Long before she was an attorney, Lawhon spent her days conducting civil and criminal defense investigations. It was gritty, human work—interviews, field investigations, listening to the stories that form the backbone of legal conflict. That experience opened her eyes to the impact attorneys could have on people’s lives, and it ignited a desire to do more.
“I wasn’t planning on being an attorney,” she remembers. “But as an investigator, I saw the work that attorneys were doing and thought, That’s the path where I can make a difference.’ I wanted to be in trials, doing good work, helping people.”

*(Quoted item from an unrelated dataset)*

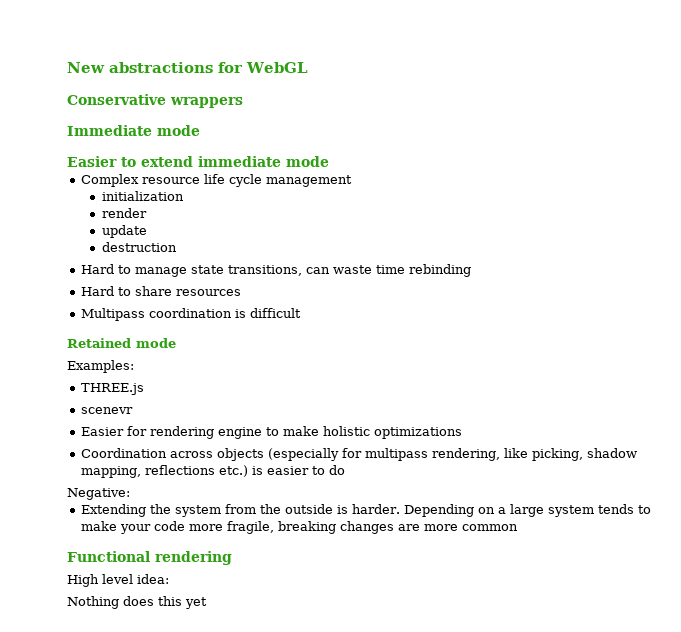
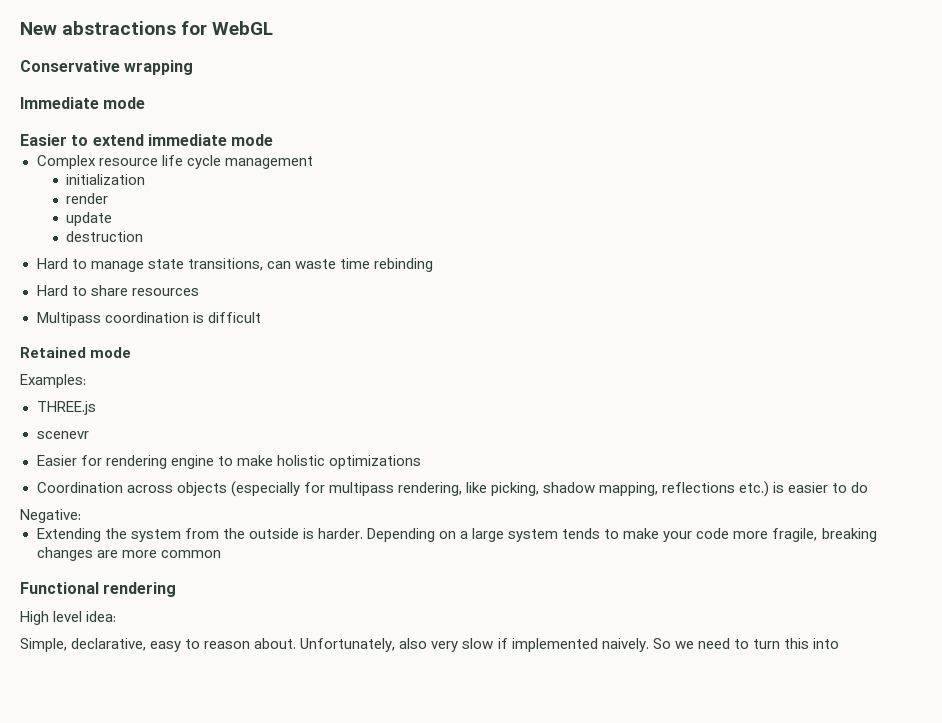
[170,97,243,108] wrappers -> [124,60,194,75] wrapping
[67,596,207,609] Nothing does this yet -> [20,638,839,652] Simple, declarative, easy to reason about. Unfortunately, also very slow if implemented naively. So we need to turn this into

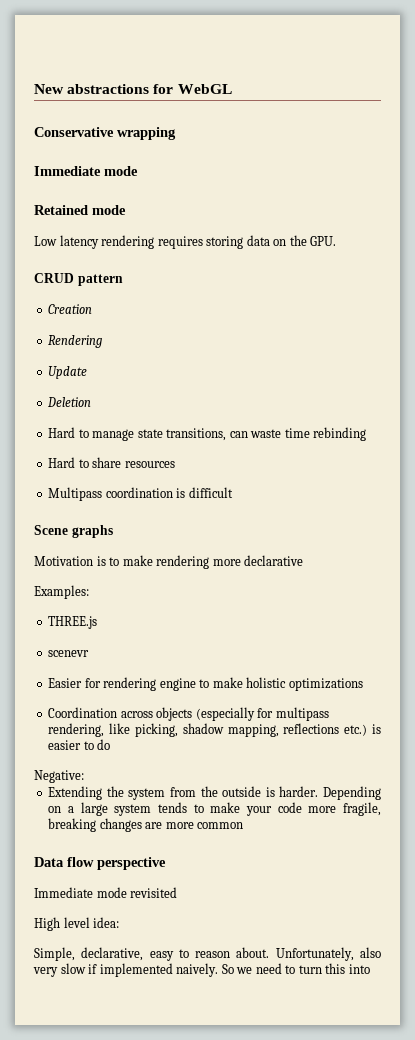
[20,134,274,146] [36,155,313,169] [66,174,146,185] [66,193,109,204] [66,212,113,226] [66,231,144,242] Easier to extend immediate mode // Complex resource life cycle management // initialization // render // update // destruction -> [34,205,126,215] [34,235,337,249] [34,273,123,286] [48,304,93,314] [48,335,103,348] [48,366,88,379] [47,397,92,407] Retained mode // Low latency rendering requires storing data on the GPU. // CRUD pattern // Creation // Rendering // Update // Deletion
[20,347,132,358] Retained mode -> [34,525,113,538] [34,555,304,569] Scene graphs // Motivation is to make rendering more declarative
[20,582,177,597] Functional rendering -> [34,857,166,870] [34,887,178,898] Data flow perspective // Immediate mode revisited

She pursued that path with determination. After graduating from UC Irvine with a degree in criminology, law & society, she attended UC Hastings College of the Law, earning her Juris Doctor in 1999 as a public interest scholar. She was admitted to the California Bar the same year and began a career in litigation—a fast-paced, adversarial world that she quickly discovered did not align with the work she felt called to do.
Her “aha” moment came not in a courtroom, but in a courthouse hallway.

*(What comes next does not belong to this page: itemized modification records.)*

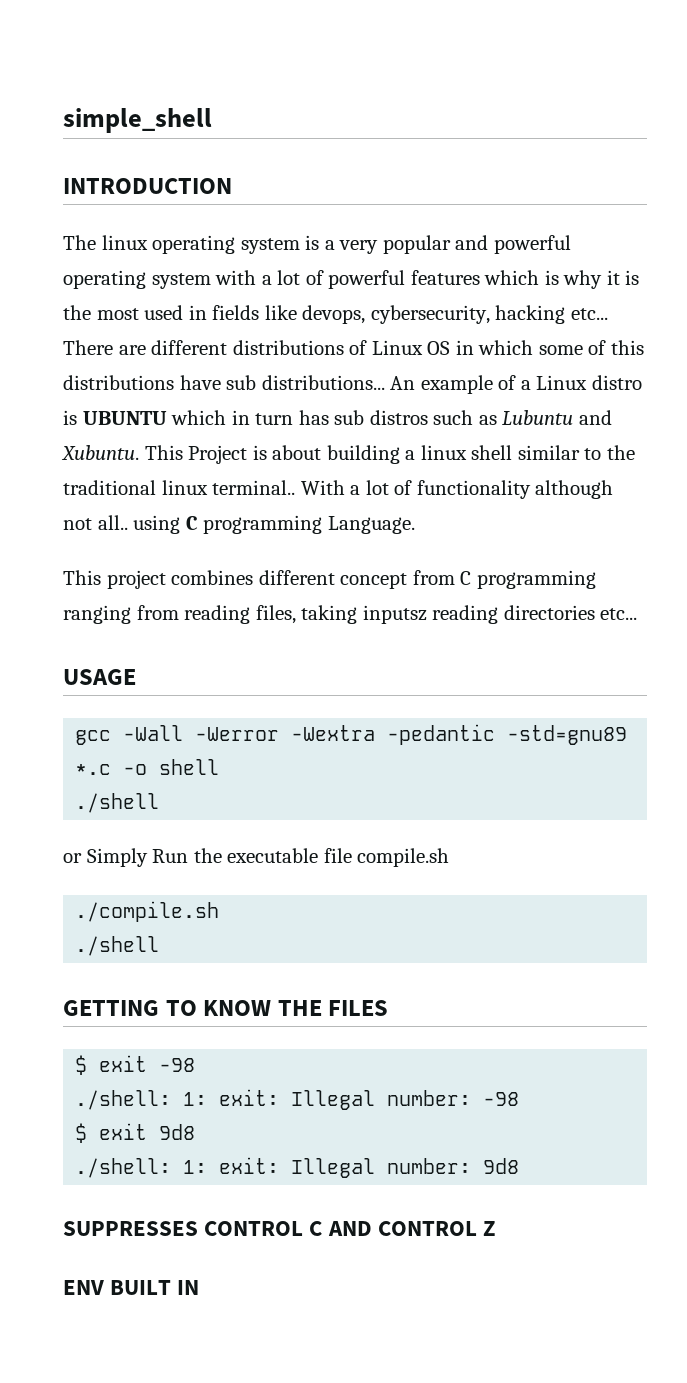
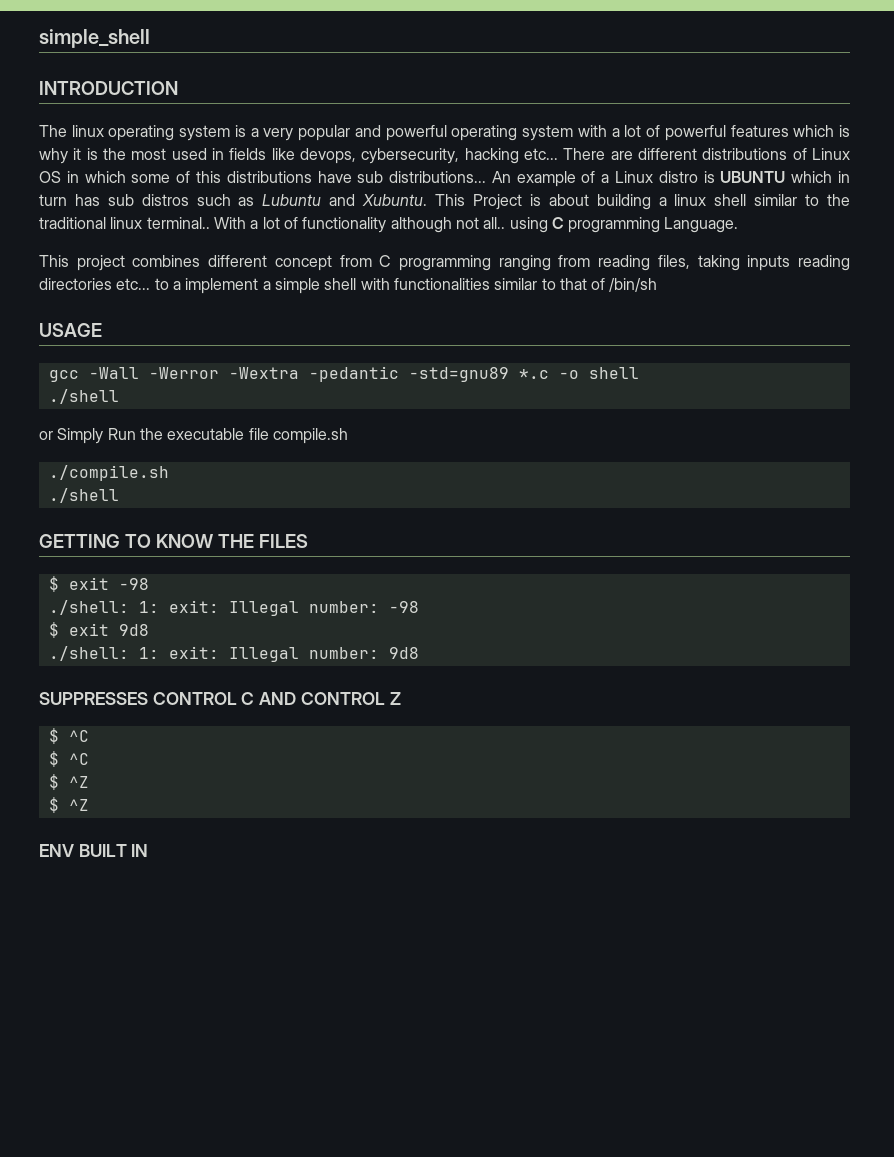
[362,605,427,624] inputsz -> [747,255,791,271] inputs
(638, 614) none -> [154,278,658,294] to a implement a simple shell with functionalities similar to that of /bin/sh
(496, 1228) none -> [48,728,89,744] [48,751,89,767] [48,774,89,790] [48,797,89,813] // $ ^C // $ ^C // $ ^Z // $ ^Z

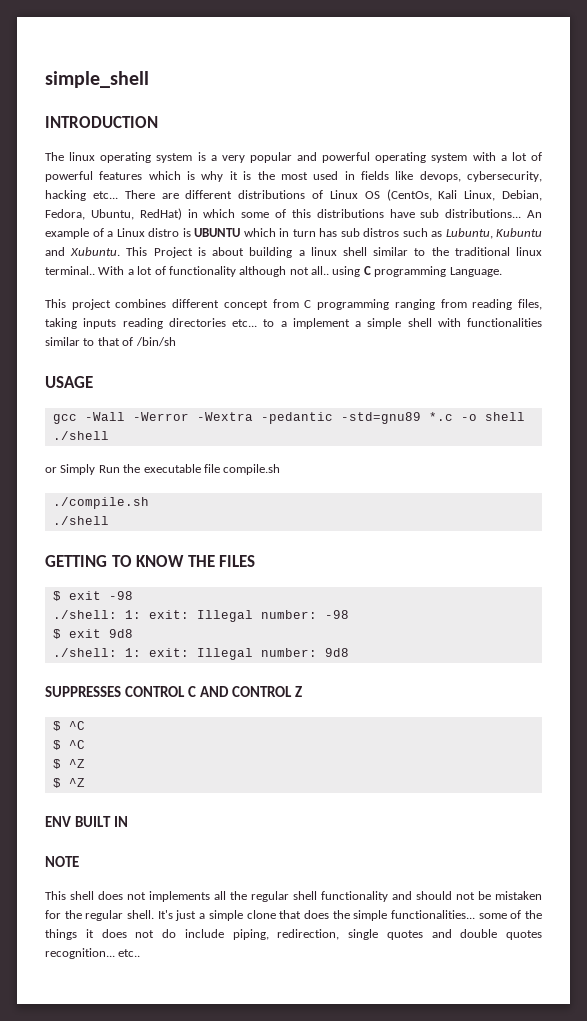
(61, 177) none -> [386,189,542,201] [45,208,182,220] (CentOs, Kali Linux, Debian, Fedora, Ubuntu, RedHat)
[262,194,322,206] Lubuntu -> [445,228,542,239] Lubuntu, Kubuntu
(149, 850) none -> [45,856,79,867] [45,891,542,902] [45,910,542,921] [45,929,542,940] [45,948,141,959] // NOTE // This shell does not implements all the regular shell functionality and should not be mistaken for the regular shell. It's just a simple clone that does the simple functionalities... some of the things it does not do include piping, redirection, single quotes and double quotes recognition... etc..

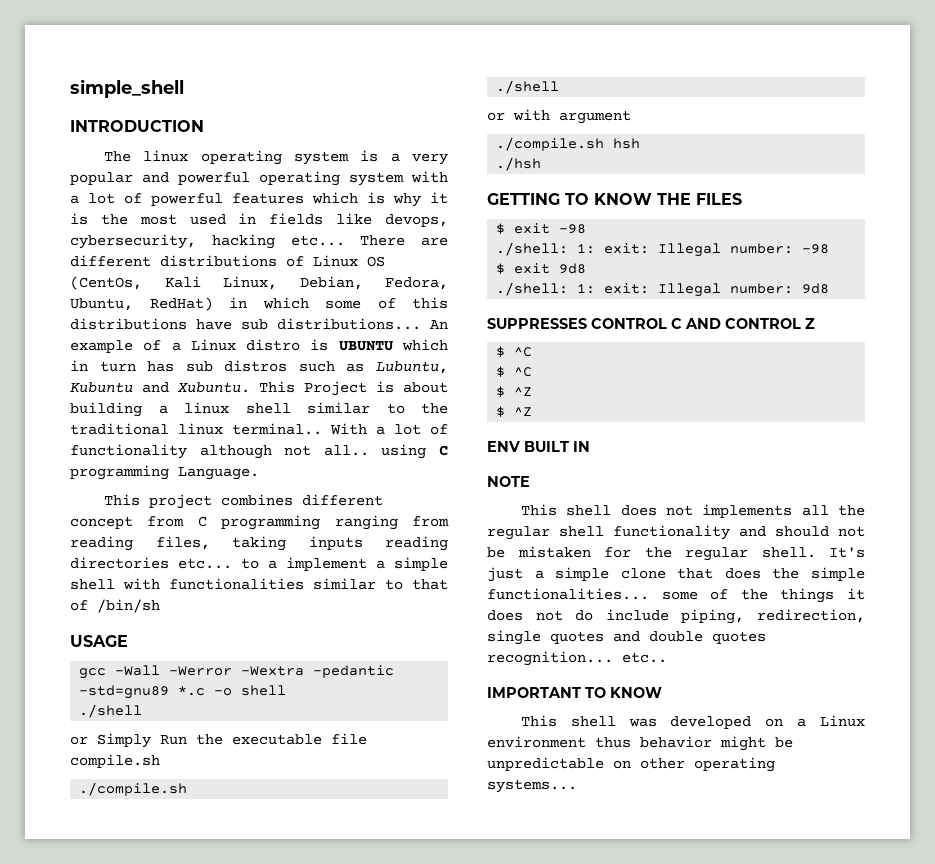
(109, 520) none -> [487,109,631,124] [496,137,641,151] [496,157,542,171] // or with argument // ./compile.sh hsh // ./hsh
(141, 953) none -> [487,687,662,698] [520,715,865,729] [487,736,793,751] [487,757,775,772] [487,779,577,793] // IMPORTANT TO KNOW // This shell was developed on a Linux environment thus behavior might be unpredictable on other operating systems...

“I was in trials and going to court for motion hearings, and I was fascinated by how many people never actually sat down and tried to talk about their issues before coming to court,” she says. “Often the first time they had the chance to discuss options or even hear the other person’s perspective was in the hallway outside the courtroom. I found myself stepping into that gap, helping them talk. I became a sort of de facto mediator trying to facilitate settlements.”
The experience was revelatory. She realized she was doing work that was natural, intuitive, and meaningful; but she also knew she needed more tools. She signed up for formal mediation training through Community Boards, the Northern California Mediation Center, UC Berkeley, and JAMS programs, learning from influential trainers and expert civil and family law mediators. The blend of instinct and training reshaped her career trajectory.

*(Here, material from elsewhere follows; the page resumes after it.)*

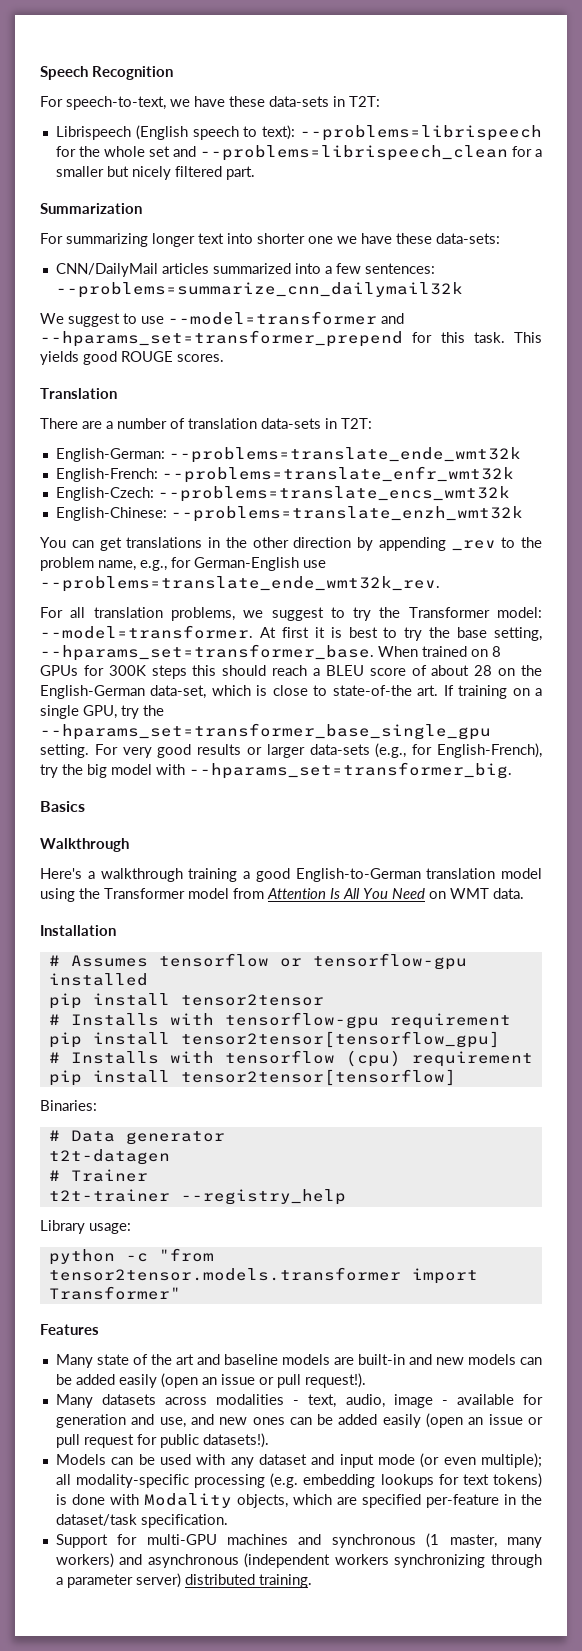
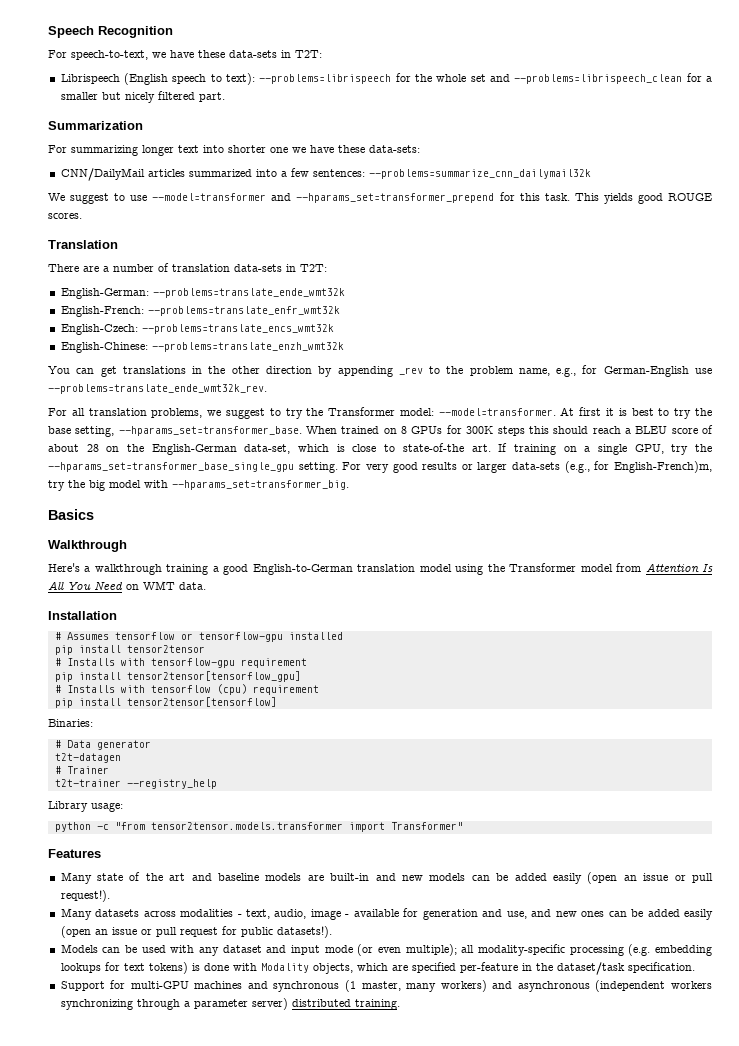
[437,743,542,758] English-French), -> [613,461,712,473] English-French)m,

She opened her own practice in San Francisco in 2005, later expanding to Marin County, and mediation soon became her full-time focus.
A Mediation
Philosophy Rooted
in Empowerment
Over the years, Lawhon has developed a fluid and adaptive mediation philosophy. Rather than adhering to a single model, she draws on a spectrum of approaches depending on the dynamics in the room. She describes her work as a blend of compassionate facilitation, strategic case management, and steady forward momentum. Her goal is always the same: to empower clients to make their own decisions while ensuring they feel seen, heard, and supported.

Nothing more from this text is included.